Activity
In the entries below, which lines run from the one containing "[25,998,833,1462] [image] -> none" to the one containing "[130,1725,823,1813] Inhil Raih"? Copy exactly those lines, ends included, and no others.

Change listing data
☆ ☆ ☆ ☆
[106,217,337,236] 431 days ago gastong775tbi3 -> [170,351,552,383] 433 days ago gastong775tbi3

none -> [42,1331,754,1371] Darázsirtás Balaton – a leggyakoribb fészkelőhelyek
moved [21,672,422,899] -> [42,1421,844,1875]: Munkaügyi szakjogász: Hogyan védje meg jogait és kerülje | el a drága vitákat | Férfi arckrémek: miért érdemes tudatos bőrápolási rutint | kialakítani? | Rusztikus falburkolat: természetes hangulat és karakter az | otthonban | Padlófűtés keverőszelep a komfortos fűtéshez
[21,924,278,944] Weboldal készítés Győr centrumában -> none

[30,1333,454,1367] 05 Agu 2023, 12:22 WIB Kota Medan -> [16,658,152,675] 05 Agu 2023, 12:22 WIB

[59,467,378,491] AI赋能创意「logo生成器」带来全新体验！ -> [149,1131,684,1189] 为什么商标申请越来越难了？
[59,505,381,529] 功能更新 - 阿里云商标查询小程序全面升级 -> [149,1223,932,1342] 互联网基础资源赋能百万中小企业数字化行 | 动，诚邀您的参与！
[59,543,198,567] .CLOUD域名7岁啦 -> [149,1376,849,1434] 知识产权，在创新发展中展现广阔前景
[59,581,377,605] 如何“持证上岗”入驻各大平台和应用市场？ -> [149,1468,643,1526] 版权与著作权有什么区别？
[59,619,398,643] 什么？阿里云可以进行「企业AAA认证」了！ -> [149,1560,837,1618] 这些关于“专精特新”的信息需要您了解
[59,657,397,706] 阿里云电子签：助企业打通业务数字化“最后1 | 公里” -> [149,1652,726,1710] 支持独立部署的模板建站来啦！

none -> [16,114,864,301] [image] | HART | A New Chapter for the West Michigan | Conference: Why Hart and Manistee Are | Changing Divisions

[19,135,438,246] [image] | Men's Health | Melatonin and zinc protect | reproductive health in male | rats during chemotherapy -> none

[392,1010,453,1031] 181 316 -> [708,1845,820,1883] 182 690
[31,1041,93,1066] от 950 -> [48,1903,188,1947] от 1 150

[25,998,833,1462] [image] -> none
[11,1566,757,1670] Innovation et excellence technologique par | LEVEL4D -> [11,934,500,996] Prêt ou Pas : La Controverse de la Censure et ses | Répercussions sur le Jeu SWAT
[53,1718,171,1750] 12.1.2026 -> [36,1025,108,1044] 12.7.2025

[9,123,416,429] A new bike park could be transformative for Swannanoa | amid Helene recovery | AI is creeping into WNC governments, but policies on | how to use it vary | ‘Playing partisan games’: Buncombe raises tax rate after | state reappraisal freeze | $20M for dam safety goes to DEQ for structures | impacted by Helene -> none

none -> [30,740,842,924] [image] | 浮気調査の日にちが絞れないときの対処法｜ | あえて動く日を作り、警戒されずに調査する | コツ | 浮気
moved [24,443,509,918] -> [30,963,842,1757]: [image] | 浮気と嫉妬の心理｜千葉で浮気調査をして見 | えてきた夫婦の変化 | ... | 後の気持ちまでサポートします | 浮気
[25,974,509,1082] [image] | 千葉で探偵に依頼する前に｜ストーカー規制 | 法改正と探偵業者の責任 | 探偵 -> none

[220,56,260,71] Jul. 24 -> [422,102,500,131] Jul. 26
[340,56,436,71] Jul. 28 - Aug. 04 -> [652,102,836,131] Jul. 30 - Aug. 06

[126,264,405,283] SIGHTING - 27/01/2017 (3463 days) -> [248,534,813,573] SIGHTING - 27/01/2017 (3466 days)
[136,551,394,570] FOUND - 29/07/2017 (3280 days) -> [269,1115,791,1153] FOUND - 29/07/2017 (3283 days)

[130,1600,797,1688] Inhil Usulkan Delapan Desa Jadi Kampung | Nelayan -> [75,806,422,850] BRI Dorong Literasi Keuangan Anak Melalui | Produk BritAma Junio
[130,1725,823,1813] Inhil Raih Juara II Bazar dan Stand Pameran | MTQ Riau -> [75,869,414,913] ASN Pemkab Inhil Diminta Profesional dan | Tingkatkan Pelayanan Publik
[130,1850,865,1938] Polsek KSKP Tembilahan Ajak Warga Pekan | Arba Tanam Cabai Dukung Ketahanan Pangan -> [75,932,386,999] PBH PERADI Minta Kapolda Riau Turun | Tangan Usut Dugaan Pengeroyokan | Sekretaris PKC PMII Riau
☆ ☆ ☆ ☆
Solution for this exercise
[25,998,833,1462] [image] -> none
[11,1566,757,1670] Innovation et excellence technologique par | LEVEL4D -> [11,934,500,996] Prêt ou Pas : La Controverse de la Censure et ses | Répercussions sur le Jeu SWAT
[53,1718,171,1750] 12.1.2026 -> [36,1025,108,1044] 12.7.2025

[9,123,416,429] A new bike park could be transformative for Swannanoa | amid Helene recovery | AI is creeping into WNC governments, but policies on | how to use it vary | ‘Playing partisan games’: Buncombe raises tax rate after | state reappraisal freeze | $20M for dam safety goes to DEQ for structures | impacted by Helene -> none

none -> [30,740,842,924] [image] | 浮気調査の日にちが絞れないときの対処法｜ | あえて動く日を作り、警戒されずに調査する | コツ | 浮気
moved [24,443,509,918] -> [30,963,842,1757]: [image] | 浮気と嫉妬の心理｜千葉で浮気調査をして見 | えてきた夫婦の変化 | ... | 後の気持ちまでサポートします | 浮気
[25,974,509,1082] [image] | 千葉で探偵に依頼する前に｜ストーカー規制 | 法改正と探偵業者の責任 | 探偵 -> none

[220,56,260,71] Jul. 24 -> [422,102,500,131] Jul. 26
[340,56,436,71] Jul. 28 - Aug. 04 -> [652,102,836,131] Jul. 30 - Aug. 06

[126,264,405,283] SIGHTING - 27/01/2017 (3463 days) -> [248,534,813,573] SIGHTING - 27/01/2017 (3466 days)
[136,551,394,570] FOUND - 29/07/2017 (3280 days) -> [269,1115,791,1153] FOUND - 29/07/2017 (3283 days)

[130,1600,797,1688] Inhil Usulkan Delapan Desa Jadi Kampung | Nelayan -> [75,806,422,850] BRI Dorong Literasi Keuangan Anak Melalui | Produk BritAma Junio
[130,1725,823,1813] Inhil Raih Juara II Bazar dan Stand Pameran | MTQ Riau -> [75,869,414,913] ASN Pemkab Inhil Diminta Profesional dan | Tingkatkan Pelayanan Publik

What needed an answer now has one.